Consolata started it; the rest were quick to join her. There are great rivers in the world and on their banks and the edges of oceans children thrill to water. In places where rain is light the thrill is almost erotic. But those sensations bow to the rapture of holy women dancing in hot sweet rain. They would have laughed, had enchantment not been so deep. If there were any recollections of a recent warning or intimations of harm, the irresistible rain washed them away. Seneca embraced and finally let go of a dark morning in state housing. Grace witnessed the successful cleansing of a white shirt that never should have been stained. Mavis moved in the shudder of rose of Sharon petals tickling her skin. Pallas, delivered of a delicate son, held him close while the rain rinsed away a scary woman on an escalator and all fear of black water. Consolata, fully housed by the god who sought her out in the garden, was the more furious dancer, Mavis the most elegant. Seneca and Grace danced together, then parted to skip through fresh mud. Pallas, smoothing raindrops from her baby’s head, swayed like a frond.11

Morrison evokes the possible viewer who might have stopped by the convent during the ritual and seen the women in the magnificence of their freedom. The viewer would have been puzzled by what she saw; so uncanny and so unfamiliar would be the sight of these women who were at peace with each other and with themselves, and with the rain. As Morrison writes, maybe this visitor would have had the flash of an insight that the convent women were no longer “haunted.” The viewer confronts the sublimity of these women now imagined to be free and as she does so, confronts what is most unfamiliar—a covenant based not on restrictive identities who have to abject what is unlike themselves but on the promise of a reconciled life with each other and with nature, and what is promised in the sublimity of that imagined reconciliation if not paradise.

This covenant worked out in ritual certainly does not proceed under the concept of woman. Yet the ritual itself explicitly turns on the “material” of the feminine imaginary. Famously, Jacques Lacan defined the feminine imaginary as what was pushed under by the symbolic order, leaving only the residue of the psychical fantasy of woman in the place of the ultimate object of desire, the mother-Other which is always there for the subject. The fantasy split off into “good” and “bad” woman so as to tame that unbearable desire, is exactly what Consolota puts into play at the beginning of her ritual. Her reminder, Eve as Mary’s mother, Mary as the daughter of Eve, is to seek to reclaim both good and bad woman in the process of reimagining the significance of both. Simple identification along the lines of good and bad is as a result broken up, and the women can then own up to, and live differently with, the “bad” girl they have always abjected in themselves. Lacan, of course, would not have believed that such a ritual could heal, nor that women could ever live beyond being haunted by the inexpressibility of their feminine sexual difference, and hunted by men if they try to break up the symbolic order, so as to alter themselves in a new field of desire and significance. 12 Yet, of course, Lacan had no experiences with the rituals of the Yoruba-based religion, or more specifically, of the Candomble traditions and practices of Brazil. Morrison invites us to imagine such a ritual in all its sublimity. And yet it is not just the ritual and loud dreaming that is sublime; it is the full acknowledgment of each woman by every other of the intensity of her suffering that is itself sublime. Time itself is lost as the women engage in the reworkings of their feminine imaginary. As Morrison writes:

January folded. February too. By March, days passed uncut from night as careful etchings of body parts and memorabilia occupied them. Yellow barrettes, red peonies, a green cross on a field of white. A majestic penis pierced with a Cupid’s bow. Rose of Sharon petals, Lorna Doones. A bright orange couple making steady love under a childish sun.13

Sublime reflection allows us to explode the sedimented meanings we associate with the name woman, and even with the name women. In a deep sense, what matters is the singularity of each woman’s past; and yet that past only comes to mean for each woman as she reimagines herself through turning her template, her idealized person, into something she now shapes.

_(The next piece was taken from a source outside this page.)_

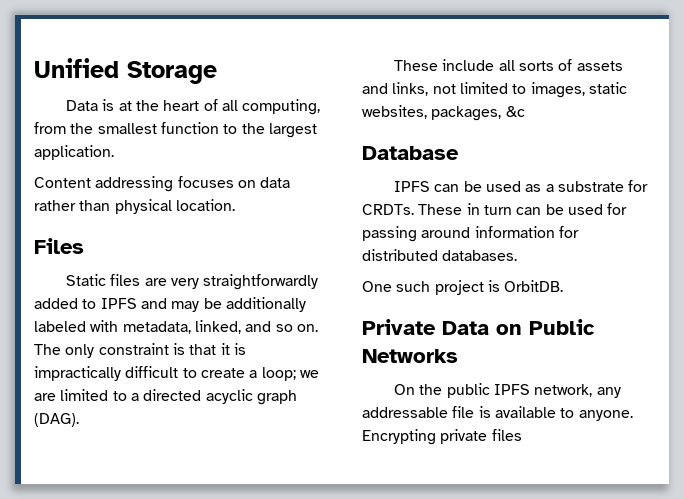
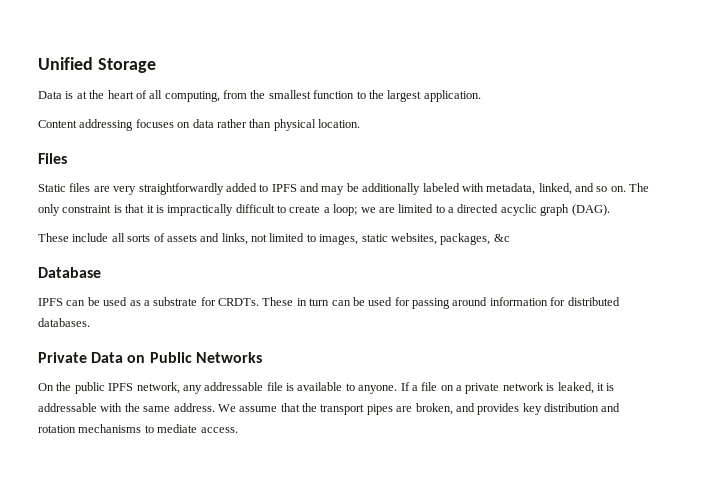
[362,280,564,295] // One such project is OrbitDB. -> (90, 322) none
[362,429,522,445] Encrypting private files -> [400,382,615,394] [38,403,621,415] [38,424,238,433] If a file on a private network is leaked, it is addressable with the same address. We assume that the transport pipes are broken, and provides key distribution and rotation mechanisms to mediate access.

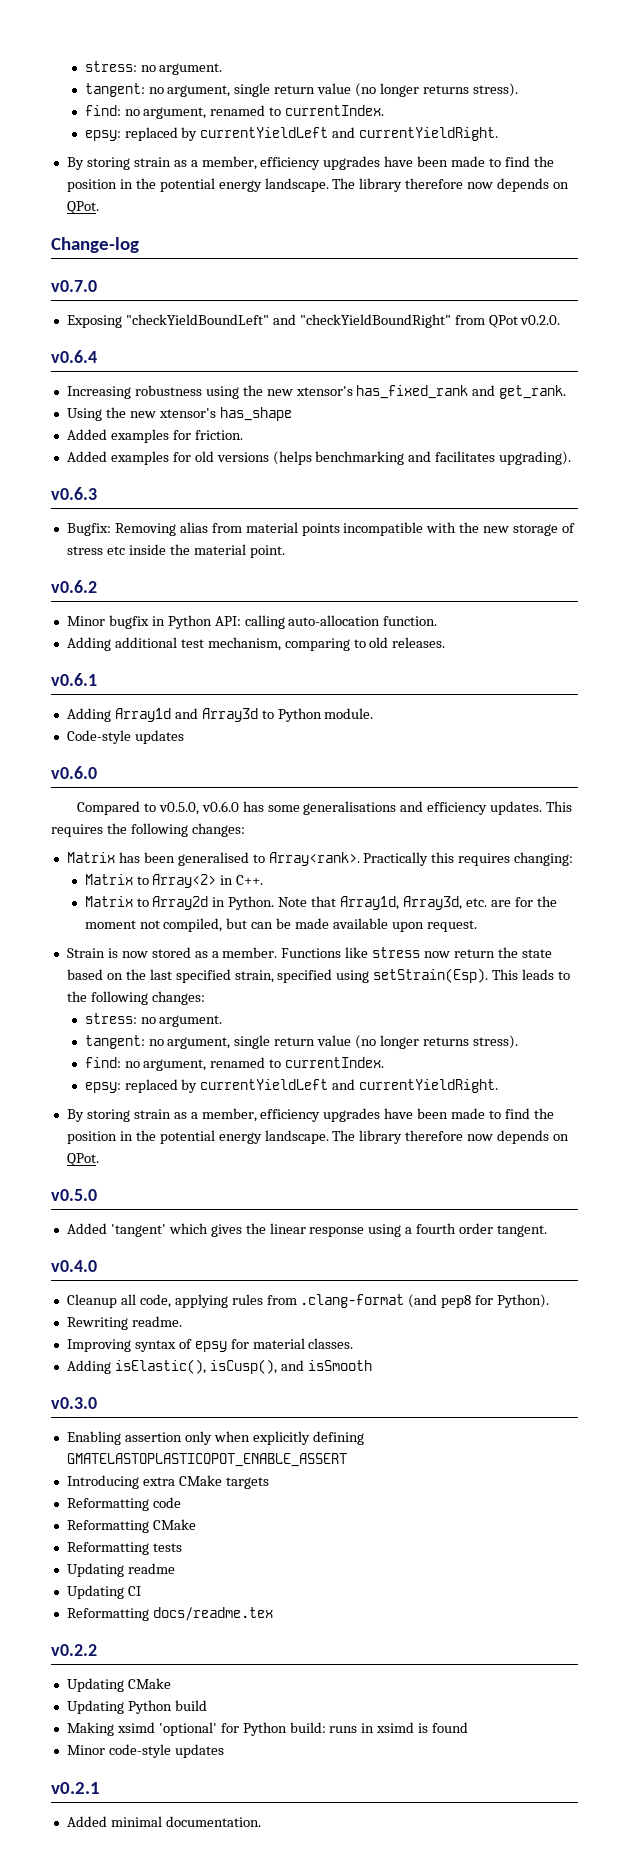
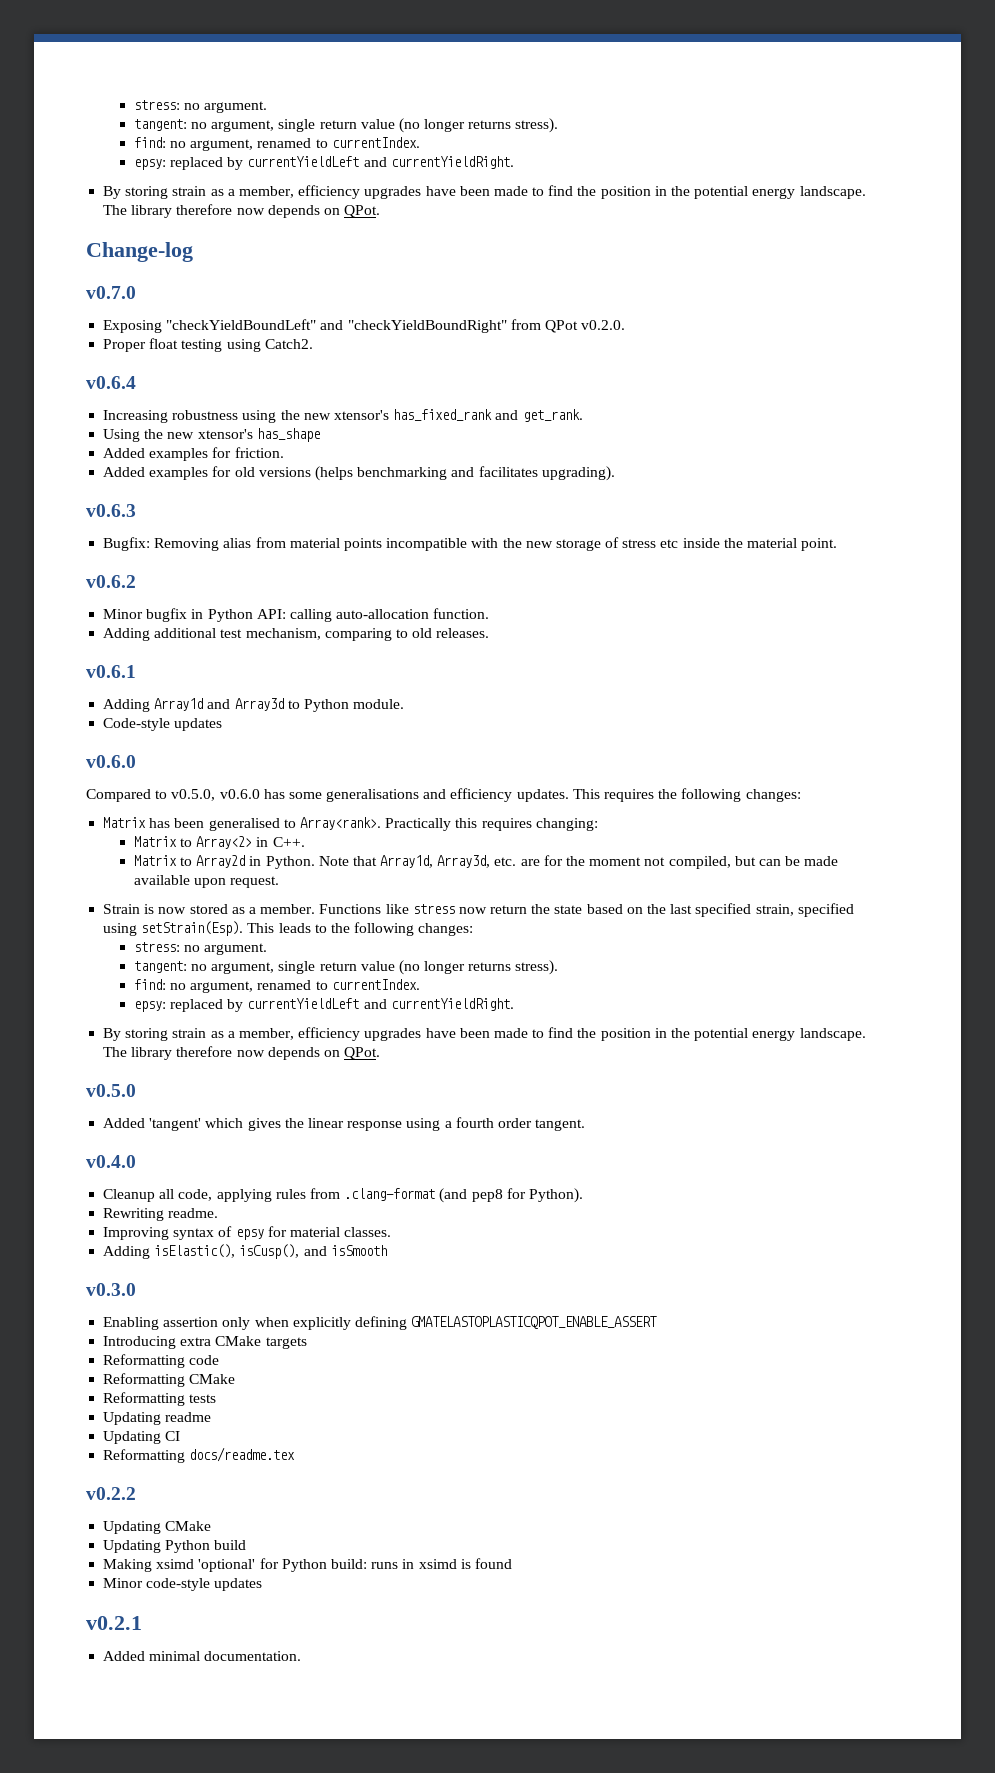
(561, 320) none -> [103,338,313,352] // Proper float testing using Catch2.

Does race and ethnicity play out in this reidentification? We know that not all the women are black. So if there is race and ethnicity in the convent, it remains as the marks on the flesh which themselves have to be reimagined, in the remaking of who they are, together. If we wanted to use psychoanalytic terminology here, the women are remaking themselves through their sexual and racial difference and not despite it. I have distinguished elsewhere between identity, position, and identification.14 In ritual, these women explicitly play with the meaning of the identification “woman” as it comes to them in all the bits and pieces of the images of the feminine imaginary. But they also have an identity for the men in the town as women. They are positioned as the ultimate bad women, who dare witchcraft and threaten with the power of their orisas, the phallic-identified stability of the town. This convent, with the fear and awe it inspires, had to be a woman’s convent. It was only such a convent that could threaten the men of Ruby, precisely because their covenant, their paradise, is incompatible with the safe and stern phallic home the men have identified as their only hope for redemption from a racist world. Their terror of the women explodes in the meeting the men held to take the decision that these women had to be hunted down and removed of all their contaminating influence, so that the town could once again be in its purity.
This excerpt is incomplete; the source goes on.